Occasionally I tried to bake, but it felt like going through the motions. I couldn’t explain why it no longer made me happy, it just didn’t, even before my blogging hiatus began. The last thing I wanted was for 17 and Baking to feel like homework, so I didn’t force it. I wanted to want to write. I just didn’t expect it to take this long.

Blueberry Cornflake Thumbprint 2

For months, I could explain to everyone—especially myself—why I “couldn’t” blog. My freshman year dorm didn’t have an oven, ingredients were expensive, I didn’t have the free time I did in high school. But my explanations were starting to sound like excuses. For what, I wasn’t sure.

I began noticing I felt unmotivated about other things too. I’d stopped taking out my camera, even though I loved photography. I kept writing for classes, but the joy and creativity had noticeably packed up and gone a long time ago. I didn’t feel like hanging out with friends or going out on the weekends. I didn’t want to waitress. I just wanted to cozy up at home and watch TV.

At first I thought feeling like this was a natural part of growing up. In addition to all the changes in my life, I stressed about my career, my future, and my “potential,” which I worried wasn’t turning into “reality” fast enough. I convinced myself I no longer enjoyed baking to avoid facing a much more unpleasant truth—that I didn’t really enjoy anything anymore.
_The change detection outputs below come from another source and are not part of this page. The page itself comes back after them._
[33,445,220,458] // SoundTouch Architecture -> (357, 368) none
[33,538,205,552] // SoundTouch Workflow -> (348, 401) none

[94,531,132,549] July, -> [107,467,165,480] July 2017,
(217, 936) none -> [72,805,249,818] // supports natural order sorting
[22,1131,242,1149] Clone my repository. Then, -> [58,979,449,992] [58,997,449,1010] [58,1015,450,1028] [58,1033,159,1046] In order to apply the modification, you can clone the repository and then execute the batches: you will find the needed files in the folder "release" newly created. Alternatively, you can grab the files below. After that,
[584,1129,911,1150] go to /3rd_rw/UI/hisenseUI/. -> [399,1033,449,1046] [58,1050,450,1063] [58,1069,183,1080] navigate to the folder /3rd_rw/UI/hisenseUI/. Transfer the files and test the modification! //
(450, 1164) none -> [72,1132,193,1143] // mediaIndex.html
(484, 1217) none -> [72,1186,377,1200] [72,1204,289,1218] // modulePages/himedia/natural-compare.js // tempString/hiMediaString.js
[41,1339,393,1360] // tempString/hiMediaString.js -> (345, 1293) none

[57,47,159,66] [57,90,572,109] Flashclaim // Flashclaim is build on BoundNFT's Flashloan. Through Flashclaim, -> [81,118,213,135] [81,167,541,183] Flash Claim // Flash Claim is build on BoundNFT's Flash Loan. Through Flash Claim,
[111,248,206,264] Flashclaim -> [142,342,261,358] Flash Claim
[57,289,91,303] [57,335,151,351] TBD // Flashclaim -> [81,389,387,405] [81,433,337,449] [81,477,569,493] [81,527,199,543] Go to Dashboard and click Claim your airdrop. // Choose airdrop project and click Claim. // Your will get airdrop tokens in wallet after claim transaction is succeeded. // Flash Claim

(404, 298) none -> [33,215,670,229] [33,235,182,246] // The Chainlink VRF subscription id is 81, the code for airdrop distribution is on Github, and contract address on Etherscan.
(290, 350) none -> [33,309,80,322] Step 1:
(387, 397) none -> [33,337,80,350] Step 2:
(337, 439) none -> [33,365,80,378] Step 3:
I didn’t feel sad exactly, but I felt empty a lot of the time, and for no real reason. Boredom and anxiety pushed out positivity and ambition. Sometimes I realized I didn’t even know why I was upset. The bewilderment and frustration was just as bad as the unhappiness itself. I felt like I was living in my own empty exoskeleton.

Blueberry Cornflake Thumbprint 3

Depression is terrifying. There’s no denying that. But I’m learning it touches a lot of people and is nothing to be embarrassed about. It’s also not necessarily a life sentence. Though I can’t explain why, I’ve been feeling better these days. The fog is still there, but I can see beyond it, and I’m excited by the hazy future I can make out.

A few weeks ago, I felt like baking, so I made these blueberry thumbprint cookies. There isn’t a cute memory or anecdote to recall. I couldn’t even tell you why I rolled them in cornflakes (for texture? I don’t know. I didn’t question it.) But I did feel a little better, watching them cool on the counter. I didn’t get my hopes up, but I smiled a little when none of the cookies made it to Day 2.

And today, I found the motivation to publish this post, which I’ve been writing in my head and second-guessing for months. I’m not going to question that either, just keep looking forward.

Blueberry Cornflake Thumbprint 5

I don’t know if it was a mistake to let the blogging slow down for so long. Ultimately, I try not to blame myself. I’ve realized it wasn’t something I could just chin up and power through. But it is something I can start again, if I want.

I don’t feel 17 anymore and I won’t pretend to. But that doesn’t mean I’ve outgrown 17 and Baking. Instead, I’d like to think it can grow with me. There are so many things I have yet to do, places to visit, people to meet. There are more wonderful things to look forward to than ever before. I’m going to start with 21.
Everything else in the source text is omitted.